Researchers may attain larger, more homogeneous patient groups while still gaining critical insights. Here are some other items to consider:
ML and AI tools may aid in the discovery of crucial insights that would otherwise take a large number of hours for humans. They can produce findings in a matter of minutes.
Larger pharmaceutical companies may have several active studies with multiple databases. There is a greater requirement for efficient data analysis and management when there are several data points. Otherwise, data mismanagement might lead to costly blunders.
These tools may be used by researchers to quickly discover crucial trends and potential trial-related issues in real-time.
In Summation
Data analysis allows for the prediction of clinical trial outcomes for novel drugs. All stakeholders benefit from faster and more precise results/predictions, as well as superior risk and reward estimates.
Researchers may construct clinical trials more successfully with improved visibility into drug development risks, broadening patient selection criteria and quickly sorting through numerous aspects at the same time.
Data analytics is allowing for better decision-making throughout the drug development process, while also improving overall clinical trial efficiency through predictive modeling, discovering new possible candidate molecules for effective medication development with more confidence.

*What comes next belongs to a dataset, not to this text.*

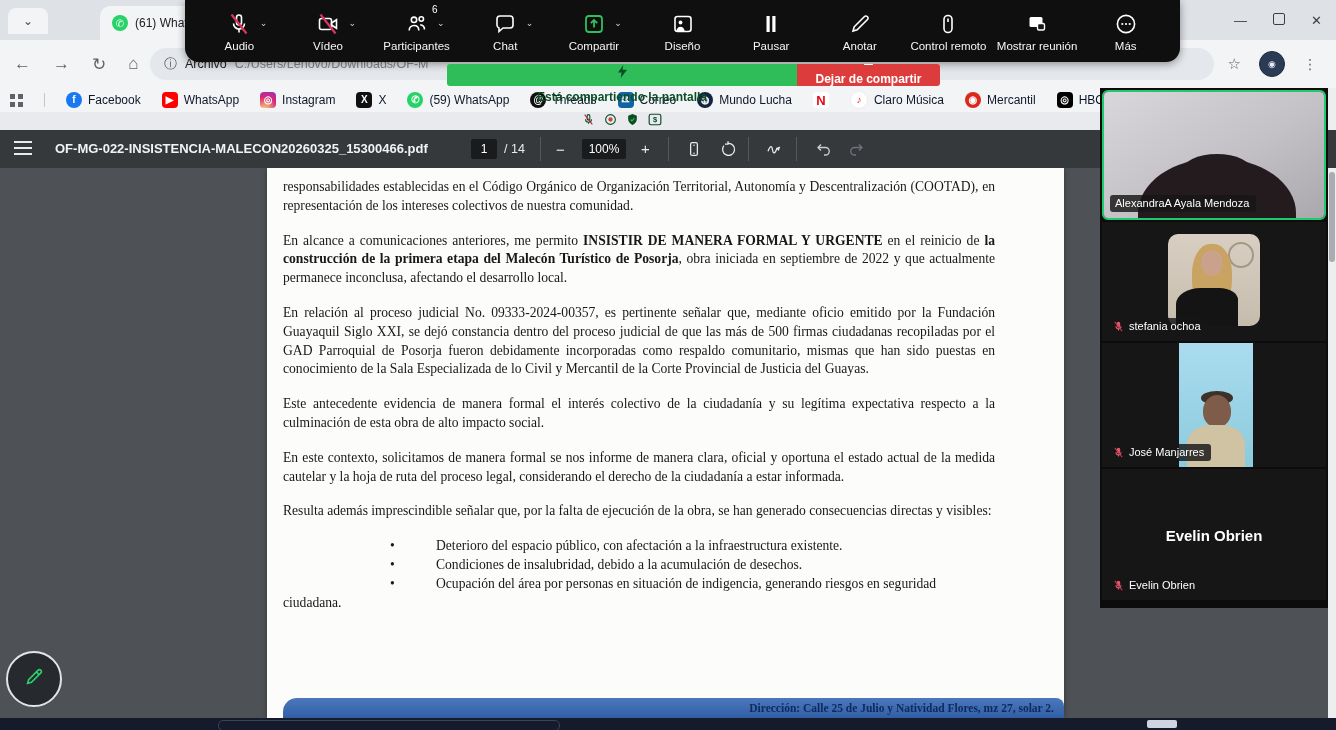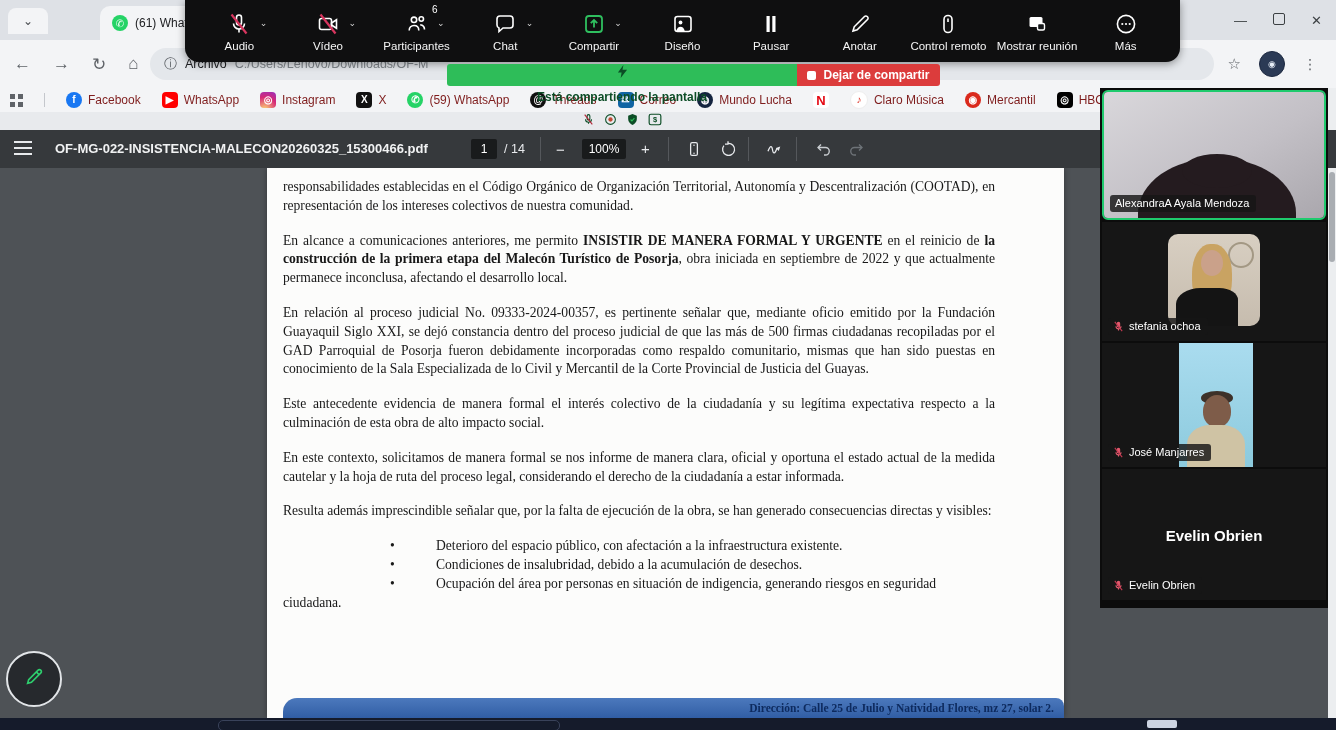"Dejar de compartir" .ban-red { flex-direction: none -> column }
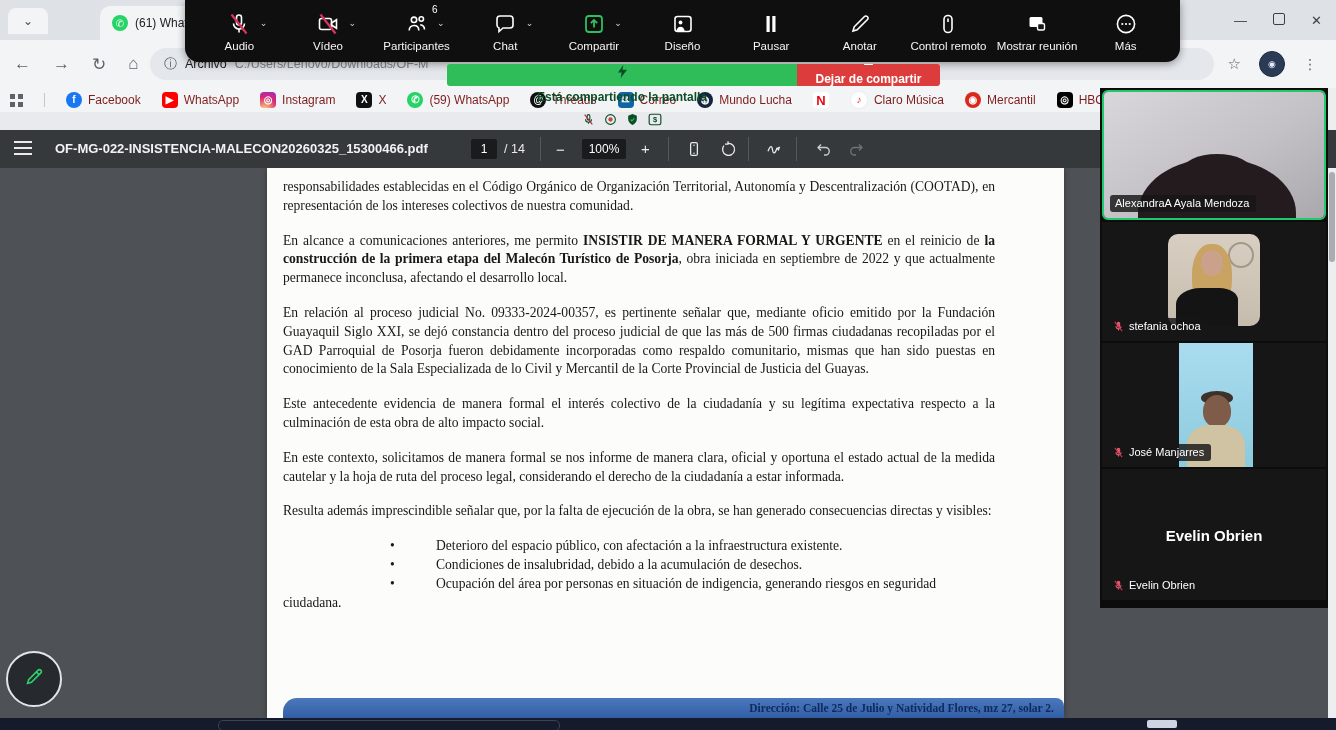"Facebook" .bm .lab { color: #7f1d1d -> #0f172a }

Companies may give real-time reactions to clinical data insights via automation and big data, while also generating more efficient trials and significantly reducing trial duration.
Clinical trial outcomes are important performance indicators, at least in the eyes of firms and investors. They are also the start of cooperation between patients, groups, and the broader healthcare industry. As a result of the aforementioned factors, there is an obvious demand for big data analysis in clinical trials.